» **Dataset**
%%

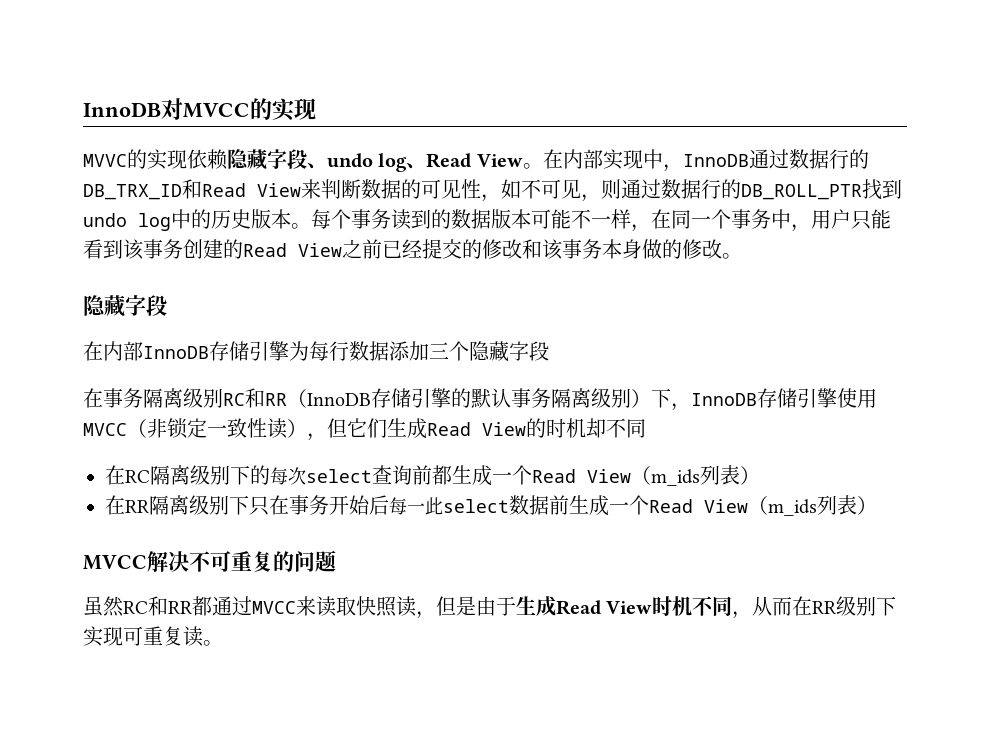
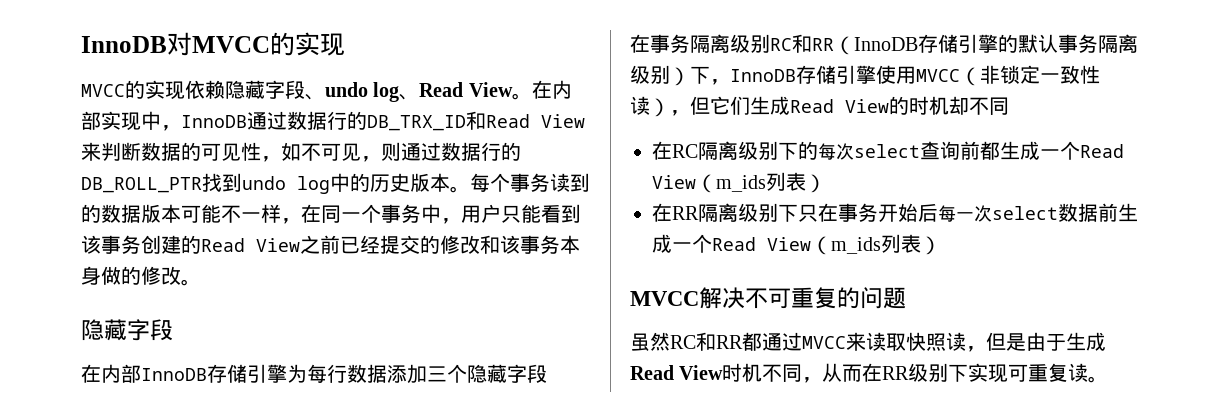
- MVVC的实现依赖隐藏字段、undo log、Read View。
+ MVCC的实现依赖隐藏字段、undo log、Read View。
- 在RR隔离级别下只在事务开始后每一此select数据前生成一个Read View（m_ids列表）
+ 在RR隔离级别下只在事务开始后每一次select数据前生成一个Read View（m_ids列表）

%%
%%

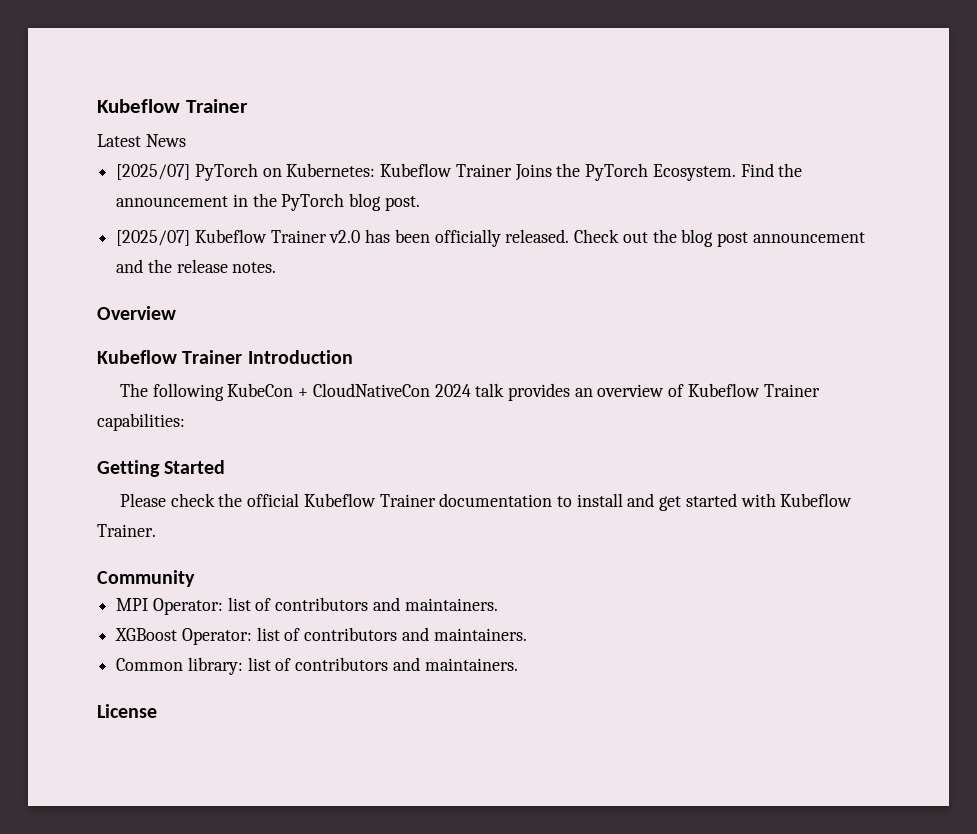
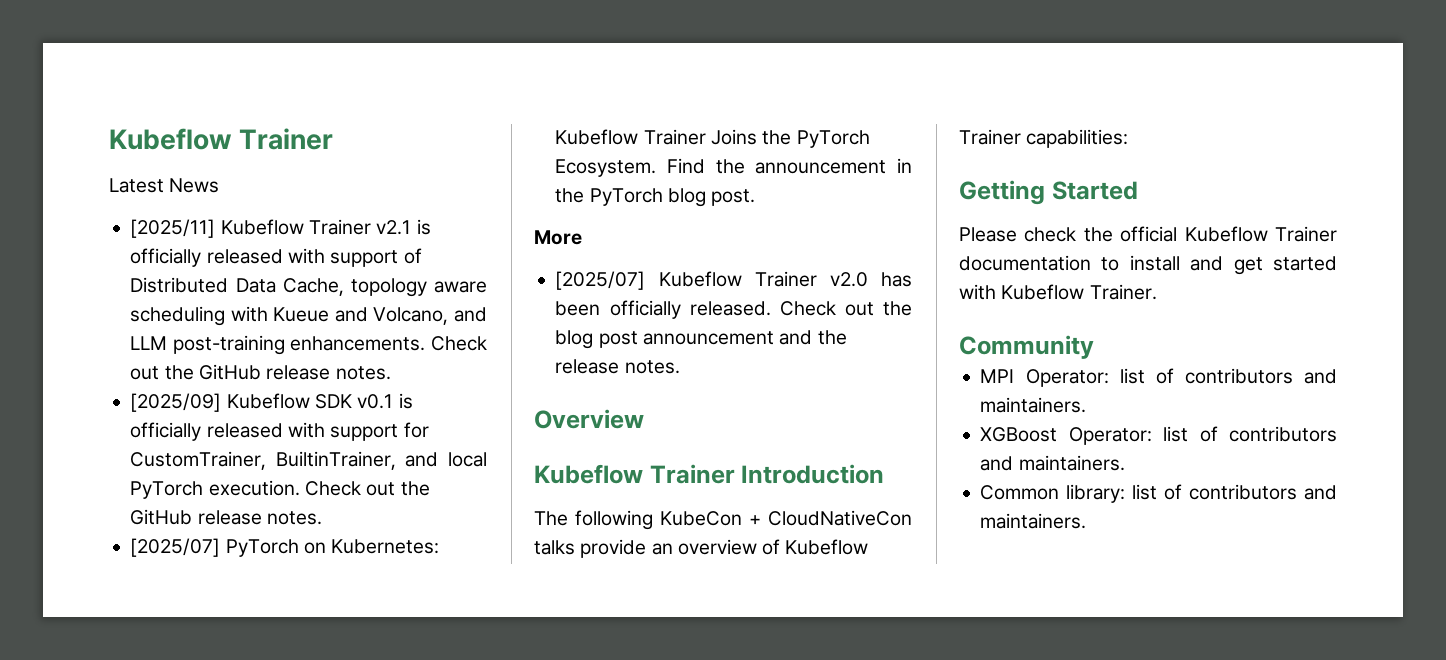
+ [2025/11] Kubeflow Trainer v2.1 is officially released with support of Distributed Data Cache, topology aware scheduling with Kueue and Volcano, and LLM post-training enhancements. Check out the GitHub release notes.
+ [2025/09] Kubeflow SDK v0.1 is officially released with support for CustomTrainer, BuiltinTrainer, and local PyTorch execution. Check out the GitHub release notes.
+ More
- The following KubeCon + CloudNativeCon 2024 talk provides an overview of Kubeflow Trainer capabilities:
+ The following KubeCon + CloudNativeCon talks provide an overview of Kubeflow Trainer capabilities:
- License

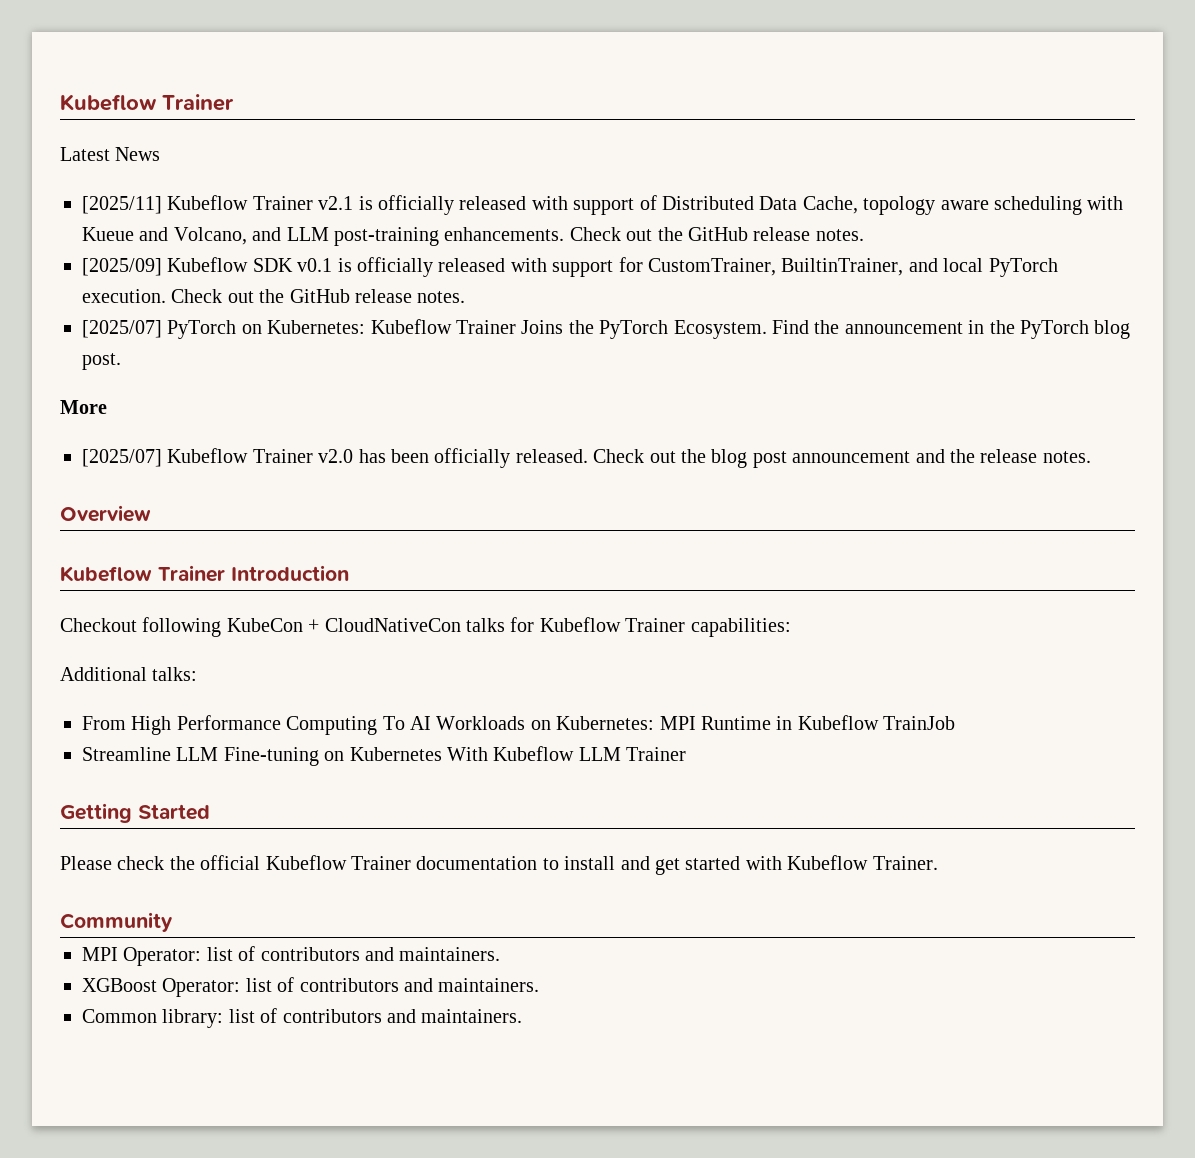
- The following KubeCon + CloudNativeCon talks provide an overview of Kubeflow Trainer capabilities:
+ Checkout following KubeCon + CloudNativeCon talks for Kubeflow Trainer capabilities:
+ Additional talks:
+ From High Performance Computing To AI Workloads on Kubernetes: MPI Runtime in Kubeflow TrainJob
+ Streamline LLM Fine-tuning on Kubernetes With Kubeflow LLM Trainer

%%
%%

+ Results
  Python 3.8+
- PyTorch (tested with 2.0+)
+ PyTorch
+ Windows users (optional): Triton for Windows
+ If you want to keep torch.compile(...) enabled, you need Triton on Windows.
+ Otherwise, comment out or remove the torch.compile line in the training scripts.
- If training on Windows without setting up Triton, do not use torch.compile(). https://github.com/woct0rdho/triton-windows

%%

» **Try it**
Within the material above, extract exactly the lines that start at the line containing "execution. Check out the GitHub release notes." and stop after the line containing "- The following KubeCon + CloudNativeCon 2024", and only those.

» **Task response**
+ [2025/09] Kubeflow SDK v0.1 is officially released with support for CustomTrainer, BuiltinTrainer, and local PyTorch execution. Check out the GitHub release notes.
+ More
- The following KubeCon + CloudNativeCon 2024 talk provides an overview of Kubeflow Trainer capabilities:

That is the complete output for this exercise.